‘So he could be dreaming what he wants to dream. Or convincing himself when he wakes up that his dream was significant to whatever nastiness he’s got in mind. What I’m really asking is, what effect is the sleeping on powerful energy … points …’

‘Nodes. Energy nodes.’

‘Whatever. What effect is that going to have on the mind of a psychopath?’

Cindy urged the grumbling Morris Minor past a tractor and trailer.

‘That’s an interesting point, Bobby. And a most disturbing one. If we go back, see, to the first killing, poor Maria, in the New Forest, you’ll recall he’s operating almost instinctively. In killing Maria, he’s attempting to please the Earth, to get in tune, but he’s a little frustrated that he can’t have confirmation. He says something like, If only there was a way of speaking directly to the Earth and listening to Her instructions …’

‘So when he hears about this dreaming experiment …’

‘Which began, as I recall, in the eighties, with an earth-mysteries group called the Dragon Project Trust. If he read about this, he would try it for himself. It’s a free country. You can spend a night at virtually any prehistoric site you like, except Stonehenge. He would believe he had found it. A channel of communication with the Earth itself.’

‘And then, when he goes to work for Falconer, he introduces the idea. Which became very popular among the punters. Maybe he thinks they’re all going to start-’

‘God forbid! No, I think … I think he believes they will be educated. By the Earth …’

‘The University of the Earth.’

‘… into accepting the Old Ways.’

‘Seeing how he’s already influenced the great Falconer.’

‘Which I doubt the good professor would admit under torture. No, I don’t think he believes they will all become serial killers. He believes that to be a great honour. He is a chosen instrument. One of the Elect. You notice how he refers to himself-’

‘The Green Man “in his glory”, “in his majesty”.’

‘Exactly!’

‘It’s not untypical, Cindy.
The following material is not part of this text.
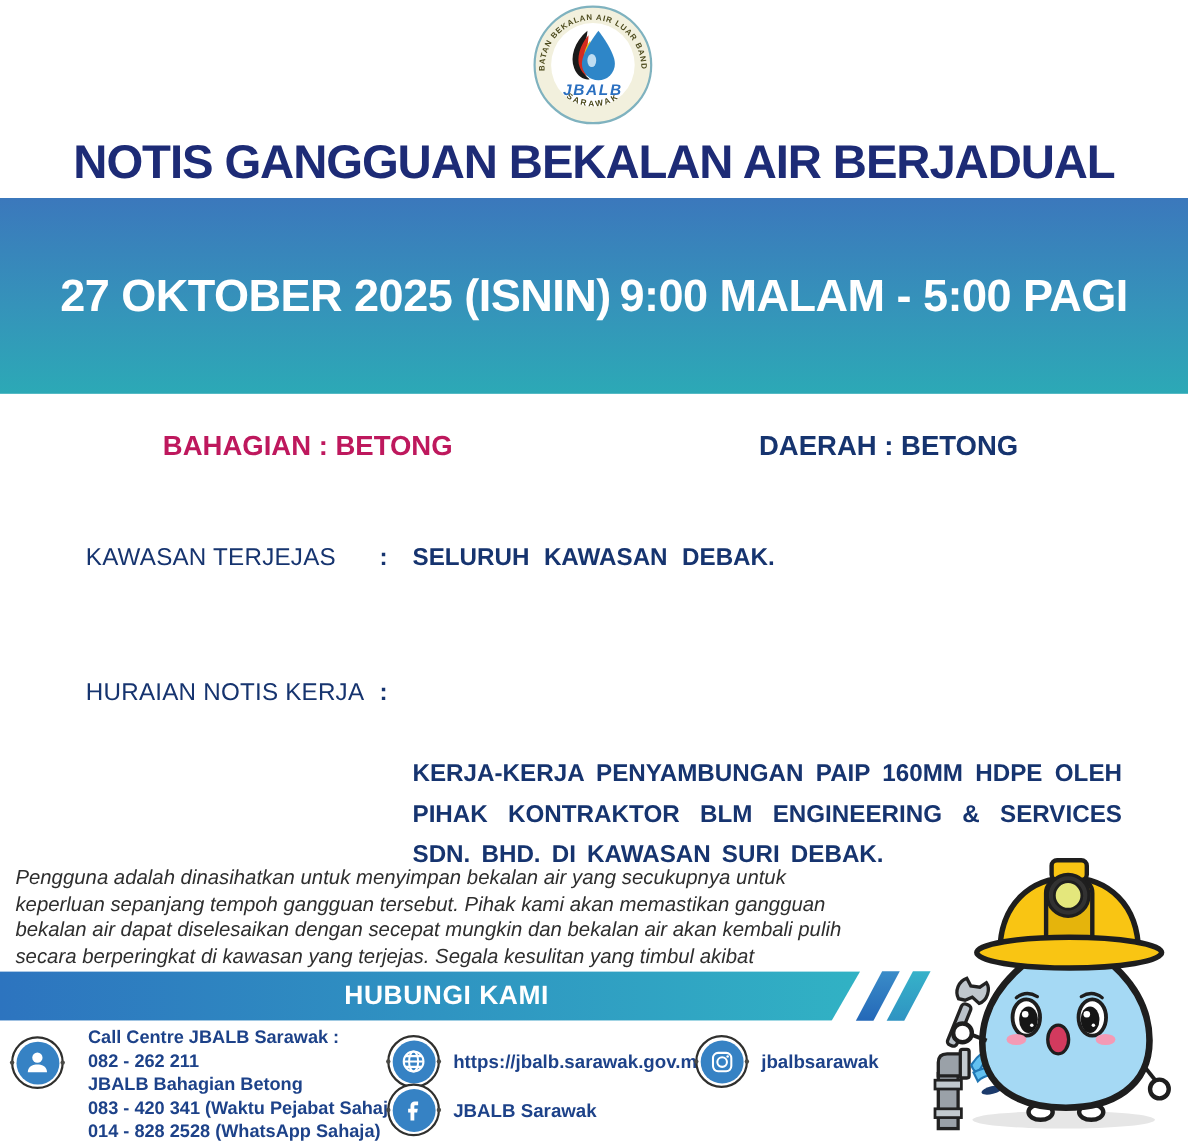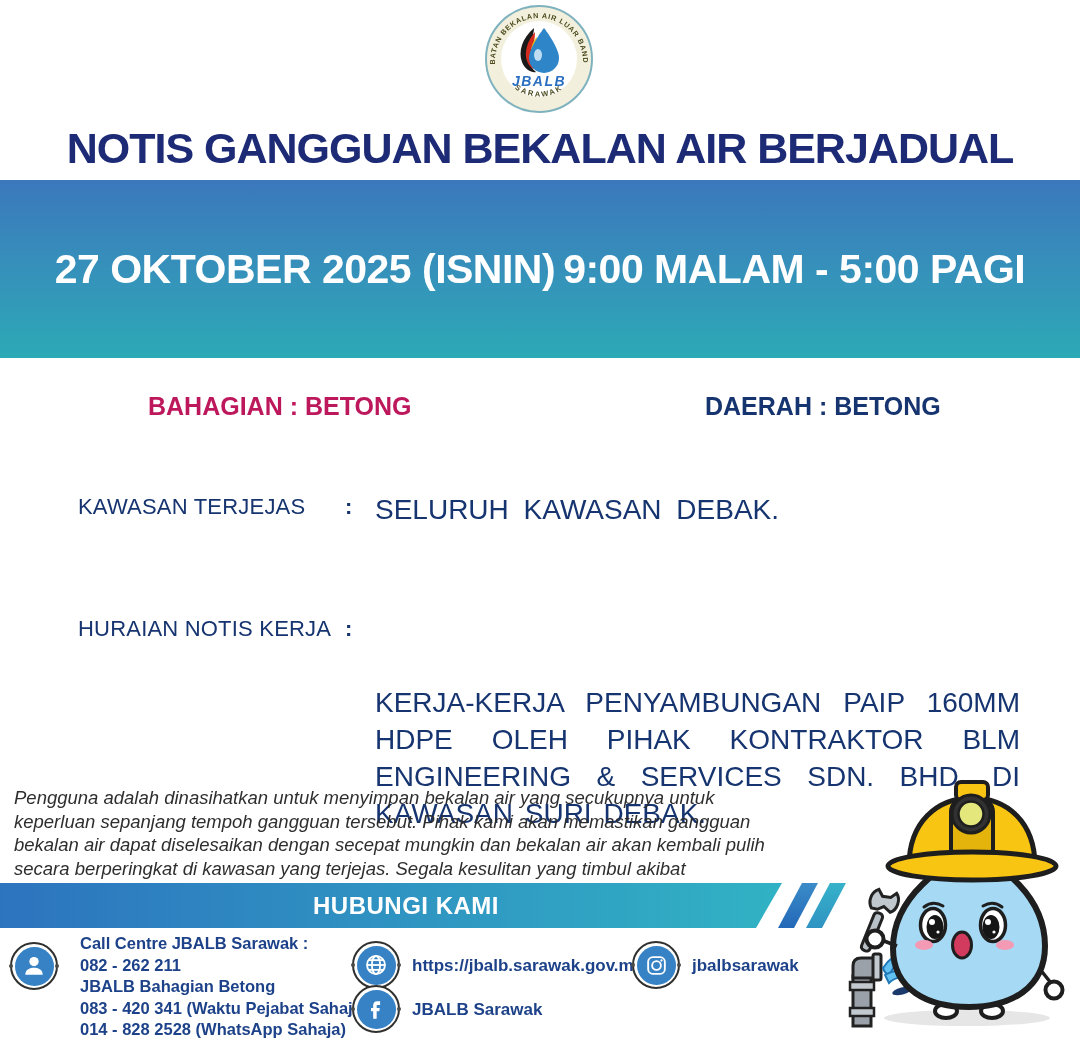"DAERAH : BETONG" .region-daerah { margin-left: 15px -> none }
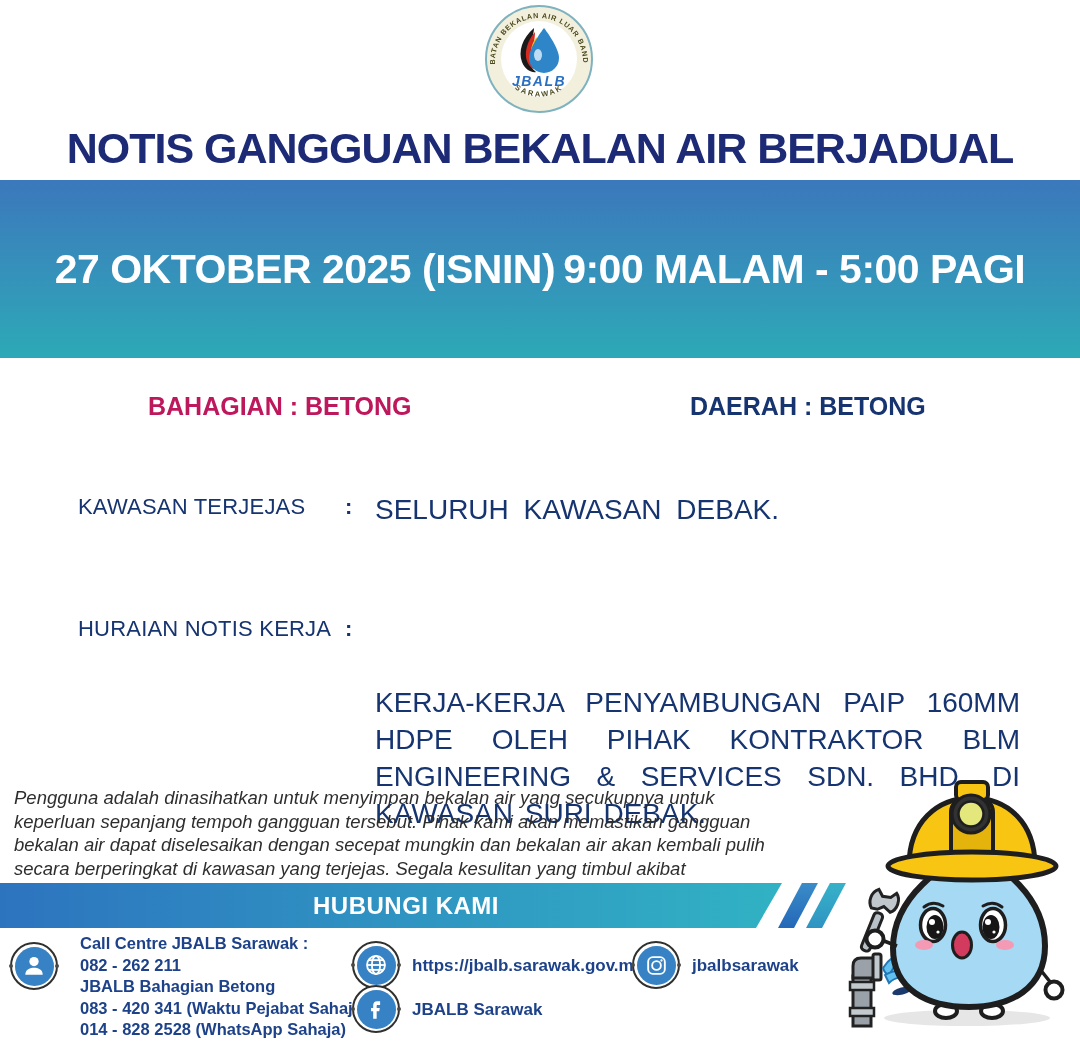"SELURUH KAWASAN DEBAK." .detail-value { font-size: 28px -> 22px; font-weight: normal -> bold }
I’ve never heard of a modest, unassuming serial-killer. Delusions of superiority, uniqueness …’ Maiden leaned back as far as the seat would allow, which wasn’t far. He breathed out.

‘I think this is called assembling a psychological profile, is it not, Bobby?’

‘Yeah. Though what good it’s going to do … How far now?’

‘Tewkesbury and then the back road into the Cotswolds to Stow. Say an hour.’

‘And then what? What do we do when we get there?’

For a while, he’d felt like a copper again, the big jigsaw interlocking in his head. Yet the more he heard of the Green Man tapes, the less he felt up to it. Killers on this scale had absorbed CID teams from four, five divisions, heavy uniform back-up, incident rooms, the works. A damaged DI with a personal angle and an ageing actor- ventriloquist with dubious shamanic powers in a thirty-year-old Morris Minor for which sixty mph was a distant memory …

‘We find Grayle,’ Cindy said soberly. ‘If it’s not too late.’

‘I wonder what the bastard’s reaction was when he found out he’d killed the wrong woman.’

‘Bobby,’ Cindy said, ‘after the initial shock, I doubt if he’d consider your poor friend to have been the wrong woman after all. For him, everything is ordained. Collen Hall, on its energy node? However would he have been led to this magical place otherwise?’

‘In the end, the identity of the victim is not important?’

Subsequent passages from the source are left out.